Religión y política han sido esenciales para la humanidad desde el principio de los tiempos. Pero ni el paso de los siglos ni milenios ha servido para encontrar una fórmula que permita combinarlas sabiamente o, por lo menos, definir los límites de una separación saludable entre las ciencias y las doctrinas de la fe, entre los asuntos mundanos y los divinos.
Muchos dictados religiosos han sido determinantes en prácticamente todas las civilizaciones a lo largo de la historia. Política y religión se confunden en activismos ideológicos. Heráclito de Efeso afirmó antiguamente que “todas las leyes humanas se alimentan de la ley divina”.
La historia mundial, incluido México, no puede comprenderse sin narrar la influencia de la religión y las Iglesias. Dice Jean Meyer que “la religión pertenece a la cultura del pueblo y la modela (…), puede ser elemento de identidad tanto étnica como nacional y una forma de patriotismo” (Una historia política de la religión en México, 1993). México es formalmente un Estado laico donde las religiones marcan poderosas tradiciones, definen calendarios y arraigan costumbres vivenciales.
La fuerza de las religiones sigue vigente, como expresiones sociales, ideológicas y culturales, pero también como argumento o activismo político y pretexto para la barbarie, el dominio y la intolerancia. Esta perspectiva la conocen y padecen las poblaciones más vulnerables en el mundo: los migrantes entre ellas. Hace unos meses, el gobierno de Eslovaquia anunció que solo aceptaría a refugiados cristianos con el pretexto de que los musulmanes no se sentirían cómodos en un país sin mezquitas; y el primer ministro de Hungría, Victor Orban, resaltaba el riesgo de asilar a musulmanes con el argumento de que la herencia cristiana de Europa estaba en peligro. Y ya ni hablar de las reacciones en Estados Unidos después del 11 de septiembre de 2001 y el triunfo de Trump en la presidencia. ¿Cómo dijo alguna vez José Saramago, será que el mundo sería mucho más pacífico si todos fuésemos ateos?

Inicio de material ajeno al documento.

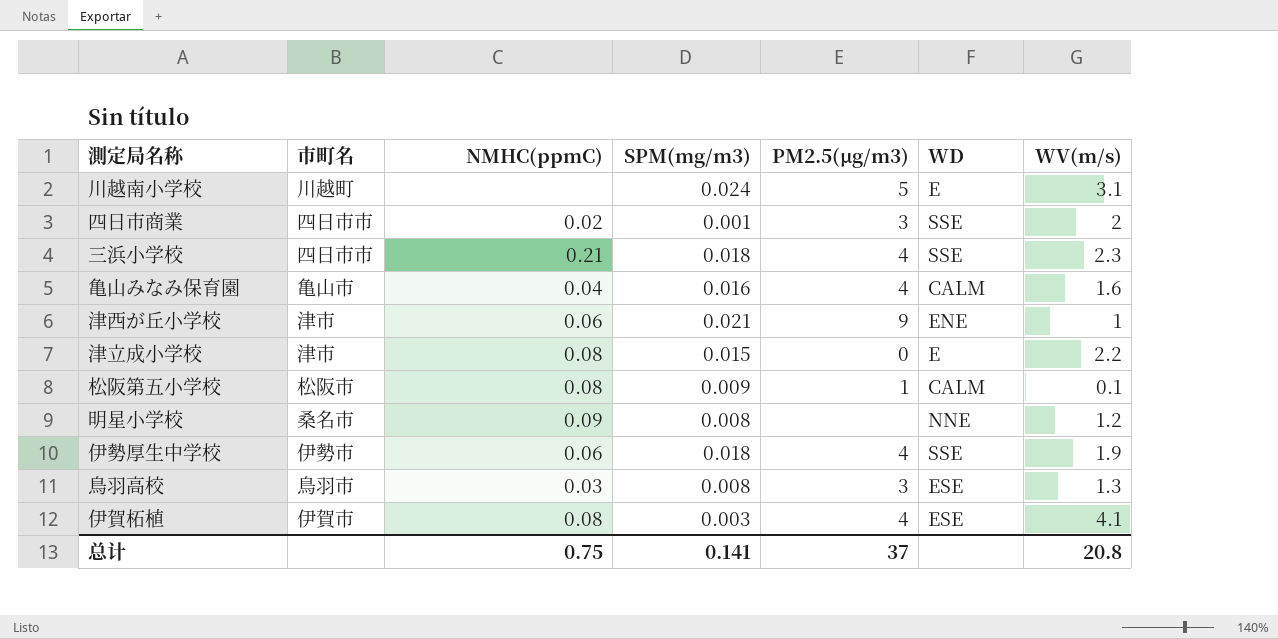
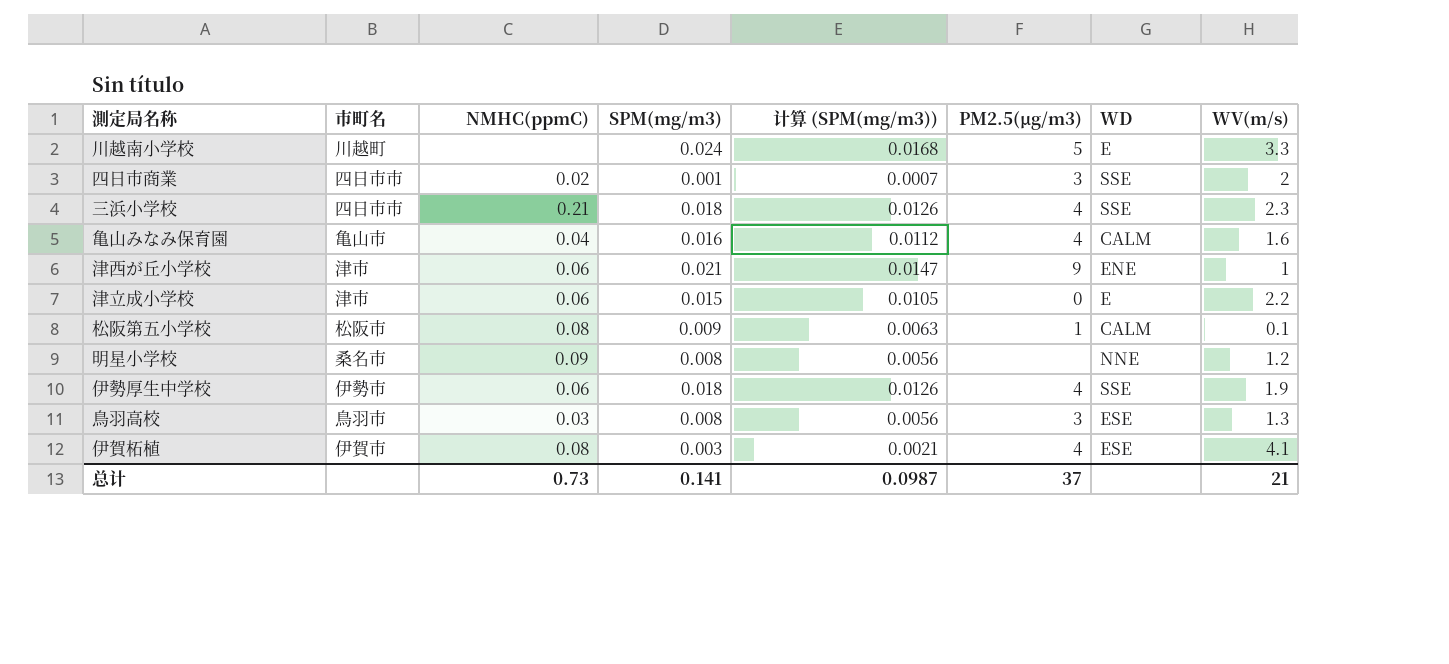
column 计算 (SPM(mg/m3)) | formula: none -> [SPM(mg/m3)] * 0.7
川越南小学校 | WV(m/s): 3.1 -> 3.3
津立成小学校 | NMHC(ppmC): 0.08 -> 0.06
总计 | NMHC(ppmC): 0.75 -> 0.73
总计 | WV(m/s): 20.8 -> 21

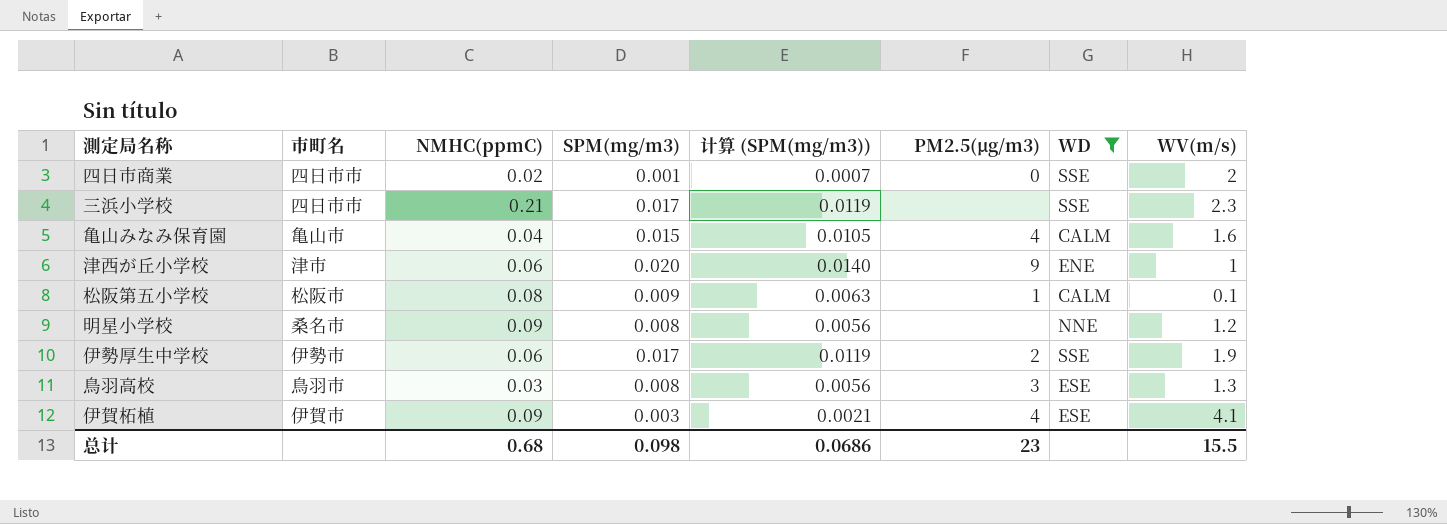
filter: none -> WD != E
四日市商業 | PM2.5(μg/m3): 3 -> 0
三浜小学校 | SPM(mg/m3): 0.018 -> 0.017
三浜小学校 | 计算 (SPM(mg/m3)): 0.0126 -> 0.0119
三浜小学校 | PM2.5(μg/m3): 4 -> none
亀山みなみ保育園 | SPM(mg/m3): 0.016 -> 0.015
亀山みなみ保育園 | 计算 (SPM(mg/m3)): 0.0112 -> 0.0105
津西が丘小学校 | SPM(mg/m3): 0.021 -> 0.020
津西が丘小学校 | 计算 (SPM(mg/m3)): 0.0147 -> 0.0140
伊勢厚生中学校 | SPM(mg/m3): 0.018 -> 0.017
伊勢厚生中学校 | 计算 (SPM(mg/m3)): 0.0126 -> 0.0119
伊勢厚生中学校 | PM2.5(μg/m3): 4 -> 2
伊賀柘植 | NMHC(ppmC): 0.08 -> 0.09
总计 | NMHC(ppmC): 0.73 -> 0.68
总计 | SPM(mg/m3): 0.141 -> 0.098
总计 | 计算 (SPM(mg/m3)): 0.0987 -> 0.0686
总计 | PM2.5(μg/m3): 37 -> 23
总计 | WV(m/s): 21 -> 15.5

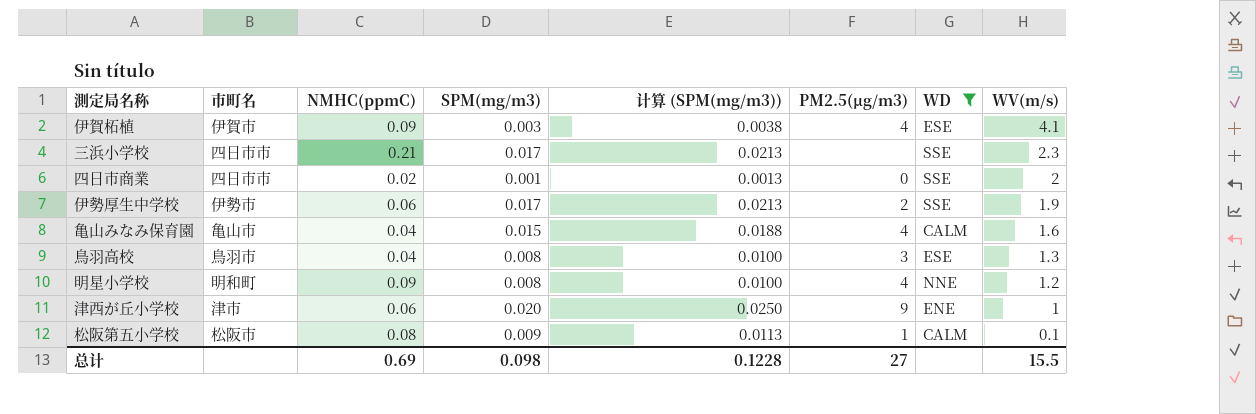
row order: none -> WV(m/s) descending
column 计算 (SPM(mg/m3)) | formula: [SPM(mg/m3)] * 0.7 -> [SPM(mg/m3)] * 1.25
鳥羽高校 | NMHC(ppmC): 0.03 -> 0.04
明星小学校 | 市町名: 桑名市 -> 明和町
明星小学校 | PM2.5(μg/m3): none -> 4
总计 | NMHC(ppmC): 0.68 -> 0.69
总计 | 计算 (SPM(mg/m3)): 0.0686 -> 0.1228
总计 | PM2.5(μg/m3): 23 -> 27

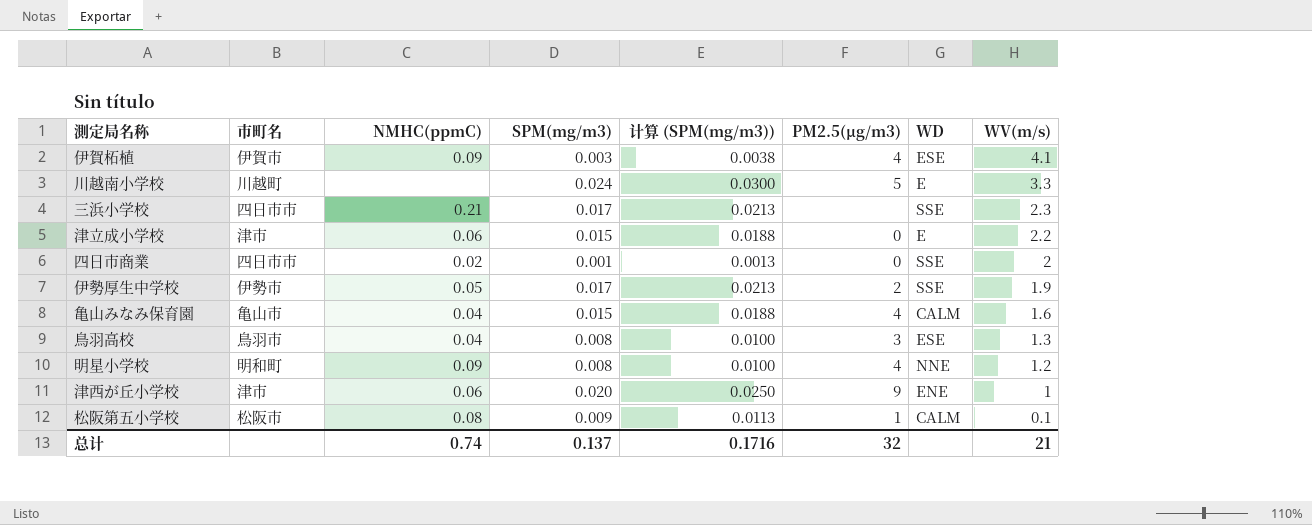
filter: WD != E -> none
伊勢厚生中学校 | NMHC(ppmC): 0.06 -> 0.05
总计 | NMHC(ppmC): 0.69 -> 0.74
总计 | SPM(mg/m3): 0.098 -> 0.137
总计 | 计算 (SPM(mg/m3)): 0.1228 -> 0.1716
总计 | PM2.5(μg/m3): 27 -> 32
总计 | WV(m/s): 15.5 -> 21

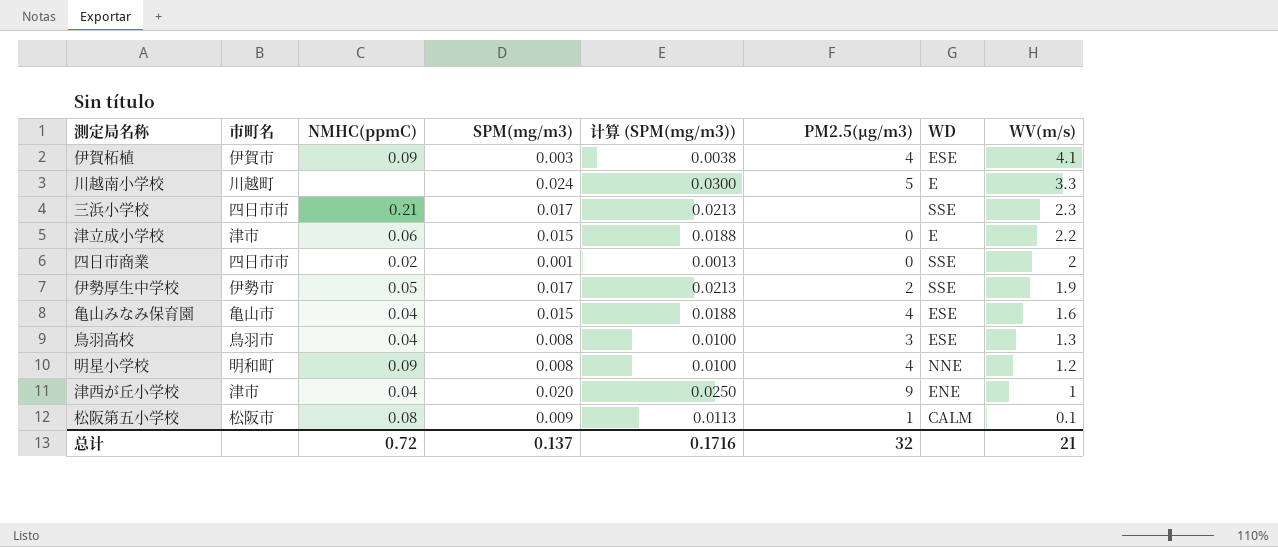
亀山みなみ保育園 | WD: CALM -> ESE
津西が丘小学校 | NMHC(ppmC): 0.06 -> 0.04
总计 | NMHC(ppmC): 0.74 -> 0.72

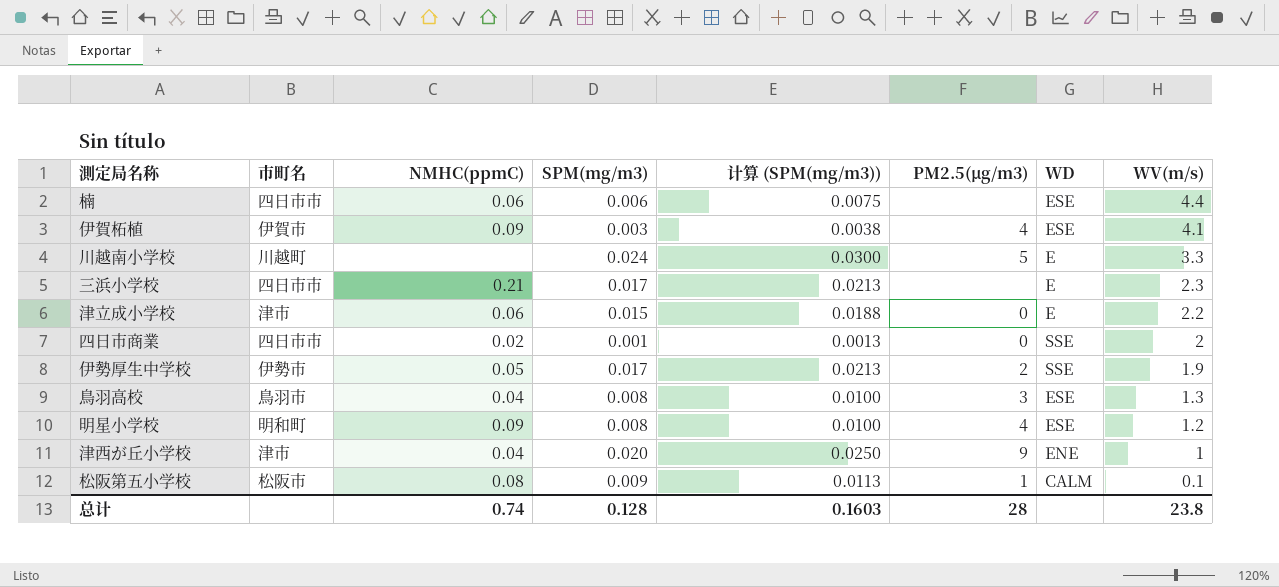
row 亀山みなみ保育園: 亀山市 | 0.04 | 0.015 | 0.0188 | 4 | ESE | 1.6 -> none
row 楠: none -> 四日市市 | 0.06 | 0.006 | 0.0075 | none | ESE | 4.4
三浜小学校 | WD: SSE -> E
明星小学校 | WD: NNE -> ESE
总计 | NMHC(ppmC): 0.72 -> 0.74
总计 | SPM(mg/m3): 0.137 -> 0.128
总计 | 计算 (SPM(mg/m3)): 0.1716 -> 0.1603
总计 | PM2.5(μg/m3): 32 -> 28
总计 | WV(m/s): 21 -> 23.8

Los migrantes mexicanos, muchos de ellos seguidores de Santo Toribio Romo, “el santo pollero” y de “Juan Soldado”, en Estados Unidos, su principal país de destino, son blanco de atención por sus profundos fervores religiosos y firmes raíces culturales. El politólogo Samuel Huntington los ha llamado “inasimilables” y los considera un factor de riesgo para la identidad estadounidense por su rechazo a los valores anglo-protestantes que subyacen al sueño americano (Who we are? The challenges of America’s Nacional Identity, 2004). Sin embargo, según Olga Odgers, investigadora de El Colegio de la Frontera Norte, esta visión se contrapone a muchas otras que ven en las creencias de los migrantes una fuerza positiva que no debe ignorarse.
APETENCIAS MUNDANAS Y DIVINAS
Hoy resulta imposible orientar la aceptación y reconocimiento de la persona humana como ser multifacético que transita con la misma intensidad por la dimensión mundana que por la espiritual. Al final, en palabras del antropólogo, teólogo y monje de Montserrat, Lluís Duch, “toda religión tiene apetencias religiosas y toda política tiene apetencias religiosas”.
Pero ¿seguirán siendo las religiones la causa de las guerras? O, ¿Las ideologías de odio y exclusión terminarán sustituyendo a las democracias liberales?